Source records:
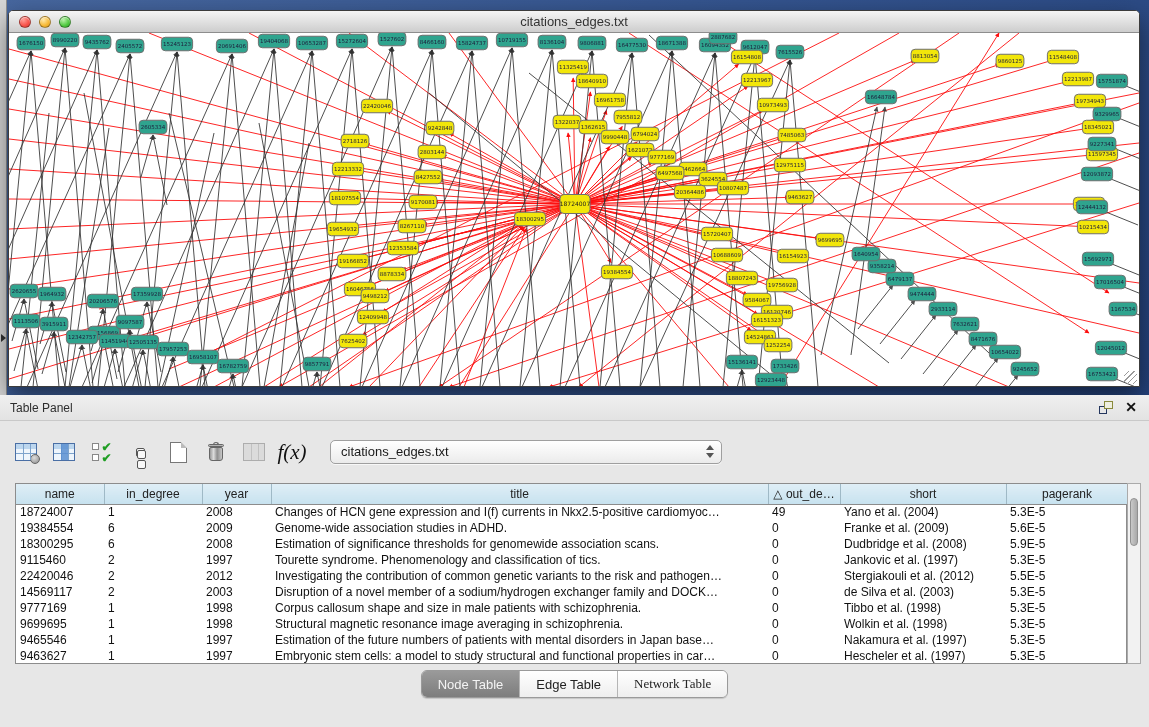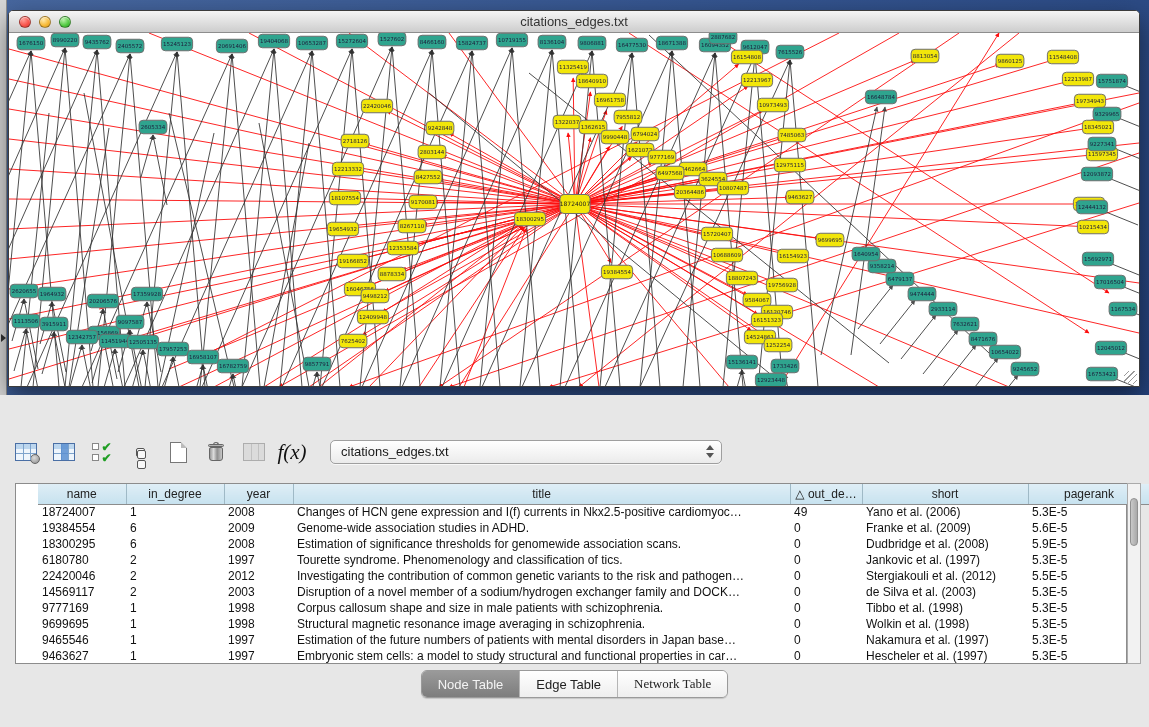--- a/index.html
+++ b/index.html
@@ -47,21 +47,21 @@
   .combo { position:relative; margin-left:14px; width:392px; height:24px; border:1px solid #9f9f9f; border-radius:5px;
            background:linear-gradient(#ffffff,#ebebeb); box-shadow:0 1px 0 rgba(255,255,255,.7);
            font-size:13px; color:#1a1a1a; line-height:22px; padding-left:10px; }
   .combo .arrows { position:absolute; right:7px; top:4px; }
   .combo .arrows div { width:0; height:0; border-left:4px solid transparent; border-right:4px solid transparent; }
   .combo .up { border-bottom:5px solid #555; margin-bottom:3px; }
   .combo .dn { border-top:5px solid #555; }
 
   .tablewrap { position:absolute; left:15px; top:88px; width:1112px; height:181px;
                border:1px solid #8c8c8c; background:#fff; }
-  table.grid { border-collapse:collapse; table-layout:fixed; width:1110px; font-size:12px; color:#111;margin-left:22px; }
+  table.grid { border-collapse:collapse; table-layout:fixed; width:1110px; font-size:12px; color:#111; }
   table.grid th { height:20px; background:linear-gradient(#dfeef6,#c7e2ef); border-right:1px solid #9fb9c6;
                   border-bottom:1px solid #8c8c8c; font-weight:normal; font-size:12px; color:#222;
                   overflow:hidden; white-space:nowrap; text-align:center; }
   table.grid td { height:16px; padding:0 0 0 4px; overflow:hidden; white-space:nowrap; }
   .vscroll { position:absolute; left:1127px; top:88px; width:14px; height:181px;
              background:#f2f2f2; border:1px solid #aaa; }
   .vthumb { position:absolute; left:2px; top:14px; width:8px; height:48px; border-radius:4px;
             background:linear-gradient(90deg,#c9c9c9,#a9a9a9); border:1px solid #909090; }
 
   .tabbar { position:absolute; left:0; top:273px; width:1149px; height:32px; display:flex;
@@ -859,20 +859,28 @@
             <rect x="551" y="161.5" width="30" height="19" rx="4" ry="4" fill="#f2e60a" stroke="#6e6e6e" stroke-width="1"></rect>
             <text x="566" y="173" class="hl">18724007</text>
           </g>
         </svg>
       <div class="grip"></div>
     </div>
   </div>
 </div>
 
 <div class="tpanel">
+  <div class="phead">
+    <span class="ptitle">Table Panel</span>
+    <span class="float-ic">
+        <span class="sq1"></span>
+        <span class="sq2"></span>
+      </span>
+    <span class="close-ic">✕</span>
+  </div>
 
   <div class="toolbar">
     <div class="tbtn">
       <div class="mi grid-ic">
           <div class="hline" style="top:9px"></div>
           <div class="gear"></div>
         </div>
     </div>
     <div class="tbtn">
       <div class="mi grid-ic">
@@ -945,21 +953,21 @@
             <th>pagerank</th>
           </tr>
         </thead>
       <tbody id="tbody">
           <tr>
             <td>18724007</td>
             <td>1</td>
             <td>2008</td>
             <td>Changes of HCN gene expression and I(f) currents in Nkx2.5-positive cardiomyoc…</td>
             <td>49</td>
-            <td>Yano et al. (2006)</td>
+            <td>Yano et al. (2004)</td>
             <td>5.3E-5</td>
           </tr>
           <tr>
             <td>19384554</td>
             <td>6</td>
             <td>2009</td>
             <td>Genome-wide association studies in ADHD.</td>
             <td>0</td>
             <td>Franke et al. (2009)</td>
             <td>5.6E-5</td>
@@ -967,21 +975,21 @@
           <tr>
             <td>18300295</td>
             <td>6</td>
             <td>2008</td>
             <td>Estimation of significance thresholds for genomewide association scans.</td>
             <td>0</td>
             <td>Dudbridge et al. (2008)</td>
             <td>5.9E-5</td>
           </tr>
           <tr>
-            <td>6180780</td>
+            <td>9115460</td>
             <td>2</td>
             <td>1997</td>
             <td>Tourette syndrome. Phenomenology and classification of tics.</td>
             <td>0</td>
             <td>Jankovic et al. (1997)</td>
             <td>5.3E-5</td>
           </tr>
           <tr>
             <td>22420046</td>
             <td>2</td>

What to work on:
Output the data verbatim, images excluded.

Answer:
--- a/index.html
+++ b/index.html
@@ -47,21 +47,21 @@
   .combo { position:relative; margin-left:14px; width:392px; height:24px; border:1px solid #9f9f9f; border-radius:5px;
            background:linear-gradient(#ffffff,#ebebeb); box-shadow:0 1px 0 rgba(255,255,255,.7);
            font-size:13px; color:#1a1a1a; line-height:22px; padding-left:10px; }
   .combo .arrows { position:absolute; right:7px; top:4px; }
   .combo .arrows div { width:0; height:0; border-left:4px solid transparent; border-right:4px solid transparent; }
   .combo .up { border-bottom:5px solid #555; margin-bottom:3px; }
   .combo .dn { border-top:5px solid #555; }
 
   .tablewrap { position:absolute; left:15px; top:88px; width:1112px; height:181px;
                border:1px solid #8c8c8c; background:#fff; }
-  table.grid { border-collapse:collapse; table-layout:fixed; width:1110px; font-size:12px; color:#111;margin-left:22px; }
+  table.grid { border-collapse:collapse; table-layout:fixed; width:1110px; font-size:12px; color:#111; }
   table.grid th { height:20px; background:linear-gradient(#dfeef6,#c7e2ef); border-right:1px solid #9fb9c6;
                   border-bottom:1px solid #8c8c8c; font-weight:normal; font-size:12px; color:#222;
                   overflow:hidden; white-space:nowrap; text-align:center; }
   table.grid td { height:16px; padding:0 0 0 4px; overflow:hidden; white-space:nowrap; }
   .vscroll { position:absolute; left:1127px; top:88px; width:14px; height:181px;
              background:#f2f2f2; border:1px solid #aaa; }
   .vthumb { position:absolute; left:2px; top:14px; width:8px; height:48px; border-radius:4px;
             background:linear-gradient(90deg,#c9c9c9,#a9a9a9); border:1px solid #909090; }
 
   .tabbar { position:absolute; left:0; top:273px; width:1149px; height:32px; display:flex;
@@ -859,20 +859,28 @@
             <rect x="551" y="161.5" width="30" height="19" rx="4" ry="4" fill="#f2e60a" stroke="#6e6e6e" stroke-width="1"></rect>
             <text x="566" y="173" class="hl">18724007</text>
           </g>
         </svg>
       <div class="grip"></div>
     </div>
   </div>
 </div>
 
 <div class="tpanel">
+  <div class="phead">
+    <span class="ptitle">Table Panel</span>
+    <span class="float-ic">
+        <span class="sq1"></span>
+        <span class="sq2"></span>
+      </span>
+    <span class="close-ic">✕</span>
+  </div>
 
   <div class="toolbar">
     <div class="tbtn">
       <div class="mi grid-ic">
           <div class="hline" style="top:9px"></div>
           <div class="gear"></div>
         </div>
     </div>
     <div class="tbtn">
       <div class="mi grid-ic">
@@ -945,21 +953,21 @@
             <th>pagerank</th>
           </tr>
         </thead>
       <tbody id="tbody">
           <tr>
             <td>18724007</td>
             <td>1</td>
             <td>2008</td>
             <td>Changes of HCN gene expression and I(f) currents in Nkx2.5-positive cardiomyoc…</td>
             <td>49</td>
-            <td>Yano et al. (2006)</td>
+            <td>Yano et al. (2004)</td>
             <td>5.3E-5</td>
           </tr>
           <tr>
             <td>19384554</td>
             <td>6</td>
             <td>2009</td>
             <td>Genome-wide association studies in ADHD.</td>
             <td>0</td>
             <td>Franke et al. (2009)</td>
             <td>5.6E-5</td>
@@ -967,21 +975,21 @@
           <tr>
             <td>18300295</td>
             <td>6</td>
             <td>2008</td>
             <td>Estimation of significance thresholds for genomewide association scans.</td>
             <td>0</td>
             <td>Dudbridge et al. (2008)</td>
             <td>5.9E-5</td>
           </tr>
           <tr>
-            <td>6180780</td>
+            <td>9115460</td>
             <td>2</td>
             <td>1997</td>
             <td>Tourette syndrome. Phenomenology and classification of tics.</td>
             <td>0</td>
             <td>Jankovic et al. (1997)</td>
             <td>5.3E-5</td>
           </tr>
           <tr>
             <td>22420046</td>
             <td>2</td>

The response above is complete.